Batı'nın Çıkarları İsrail'e Hizmet Ediyor

Mısır’ın seçilmiş ilk Cumhurbaşkanı Mursi’ye verilen idam cezasının onanması hem Mısır’da hem Müslüman coğrafyasında büyük tepki çekerken, Türkiye’yi her fırsatta insan hakları konusunda hesaba çekmeye kalkan Batı idam kararı karşısında yine suskunları oynadı.  Ya da cılız, göstermelik tepkiler verdi.

Fransız tarihçi Vincent Geiser, Lorient le Jour gazetesinde yayınlanan makalesinde, geçen ay Mısır’daki darbe mahkemelerinin Mursi ve 14 dava arkadaşına verilen idam kararını onamasına Batı dünyasından bir tepki gelmemesinin şaşırtıcı olmadığı belirtiliyor. Vincent Geiser; “Darbe liderinin cinayetlerine Batı dünyası sessiz çünkü o İsrail hizmet ediyor” açıklamasıyla izah ediyor bu sessizliği. El hak doğru bir tespit.

Nitekim Sisi de Fransız tarihçiyi yalancı çıkarmamak için olsa gerek Muhammed Mursi’nin 2012’de geri çektiği İsrail Büyükelçisi’ni geri gönderme kararı aldı.

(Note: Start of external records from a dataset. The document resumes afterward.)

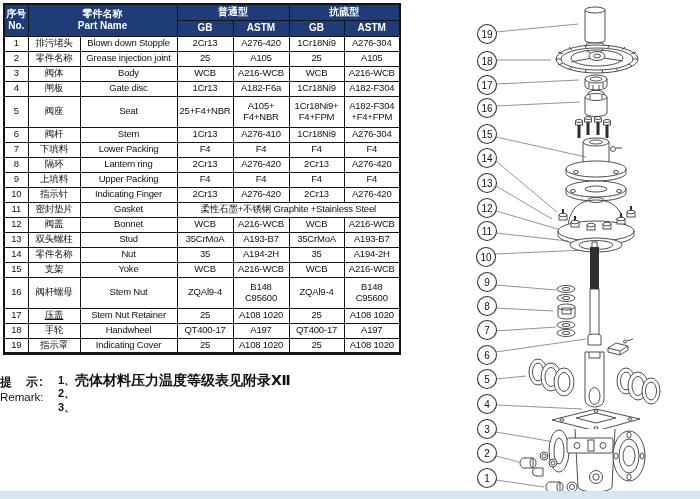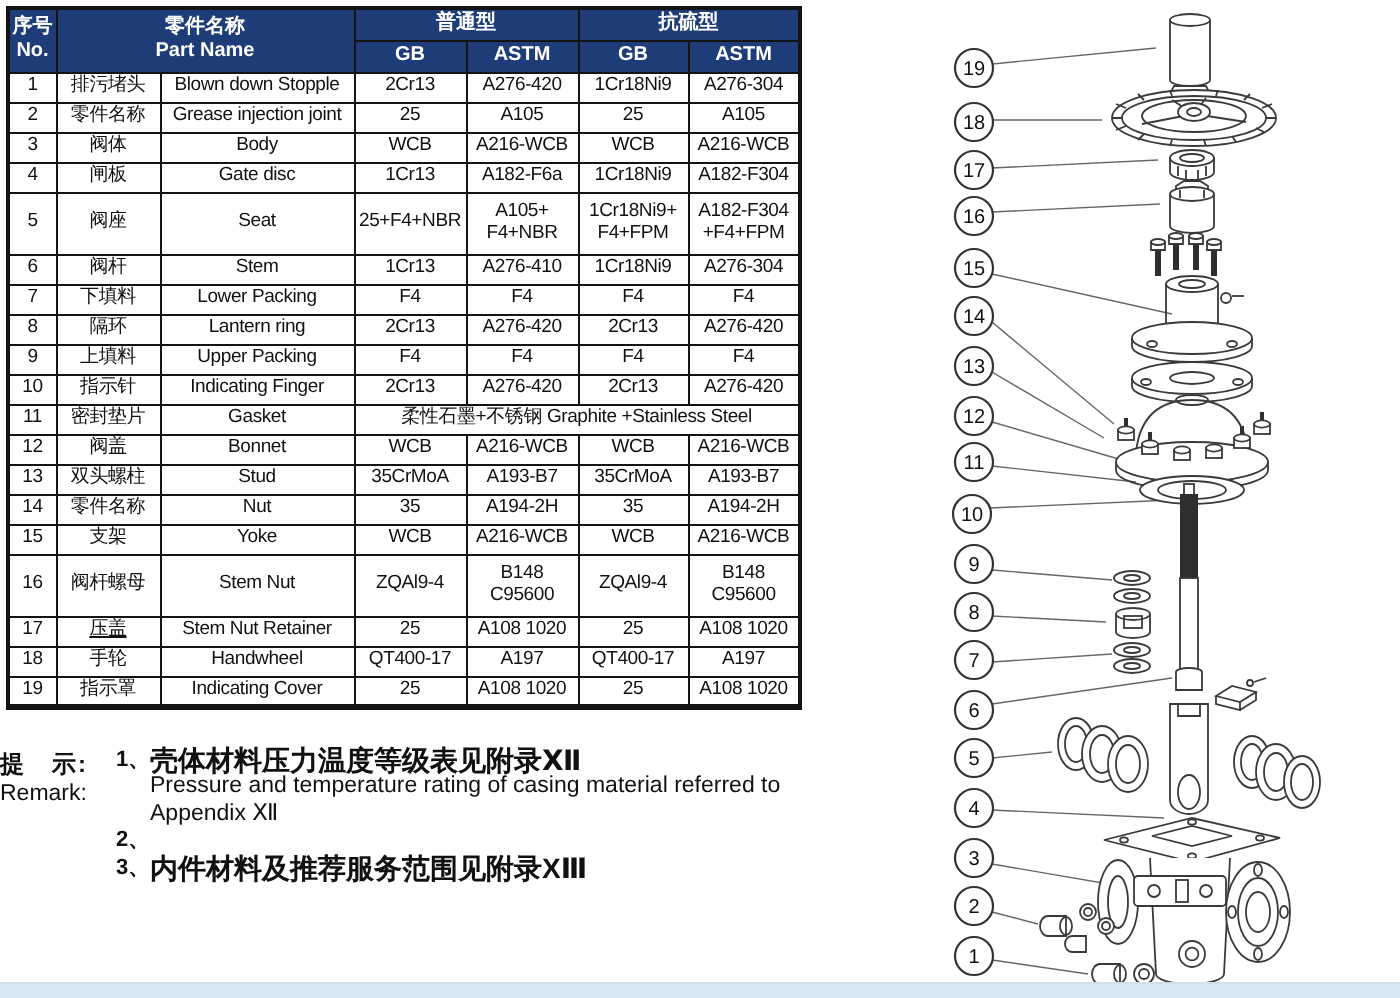--- a/index.html
+++ b/index.html
@@ -264,7 +264,6 @@
         <div class="r-num">1、</div>
         <div class="r-body">
           <div class="r-zh">壳体材料压力温度等级表见附录Ⅻ</div>
-          <div class="r-en">Pressure and temperature rating of casing material referred to Appendix Ⅻ</div>
         </div>
       </div>
       <div class="r-item">

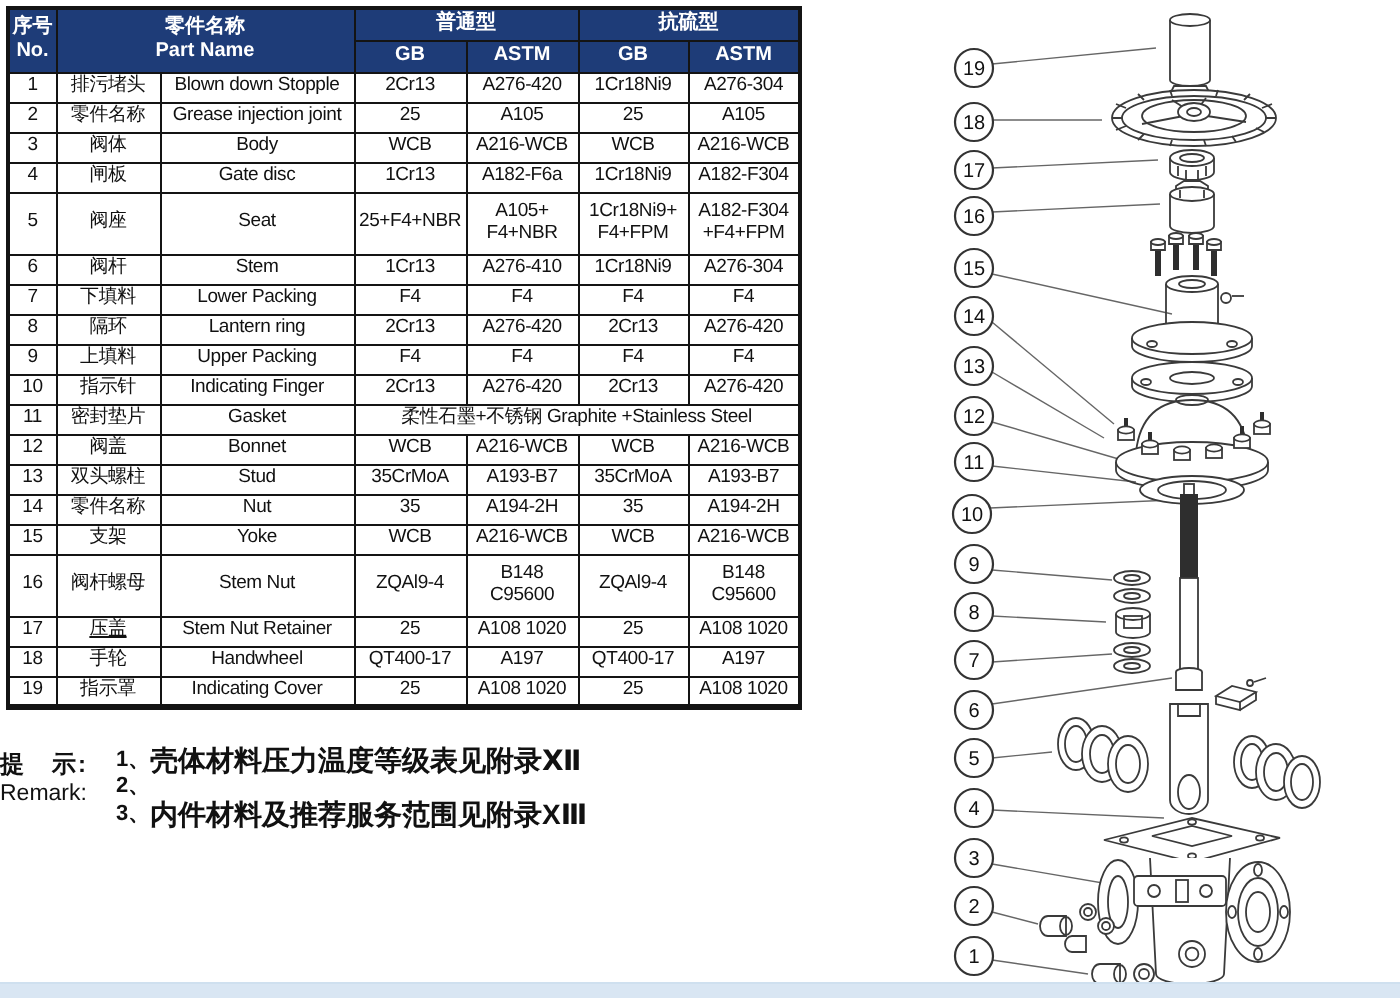--- a/index.html
+++ b/index.html
@@ -274,7 +274,6 @@
       <div class="r-item">
         <div class="r-num">3、</div>
         <div class="r-body">
-          <div class="r-zh">内件材料及推荐服务范围见附录XⅢ</div>
         </div>
       </div>
     </div>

BATI'NIN SESSİZ KALMASININ NEDENİ

Sisi’nin hukuk cinayetlerine Batı’nın sessiz kalmasının ya da üç maymun rolü oynamasının bir başka nedeni ise çıkar ilişkisi. Mesela önceleri “Mısır’da adil parlamento seçimleri yapılmadan Sisi’yle görüşmeyeceğim” açıklaması yapan Şansölye Merkel’in daha sonra bu görüşünden cayarak darbe lideri Sisi’nin ayaklarının altına kırmızı halı sermesinin nedeni Siemens’le Mısır arasındaki 8 milyar euroluk anlaşma olduğu kısa sürede ortaya çıkmıştı.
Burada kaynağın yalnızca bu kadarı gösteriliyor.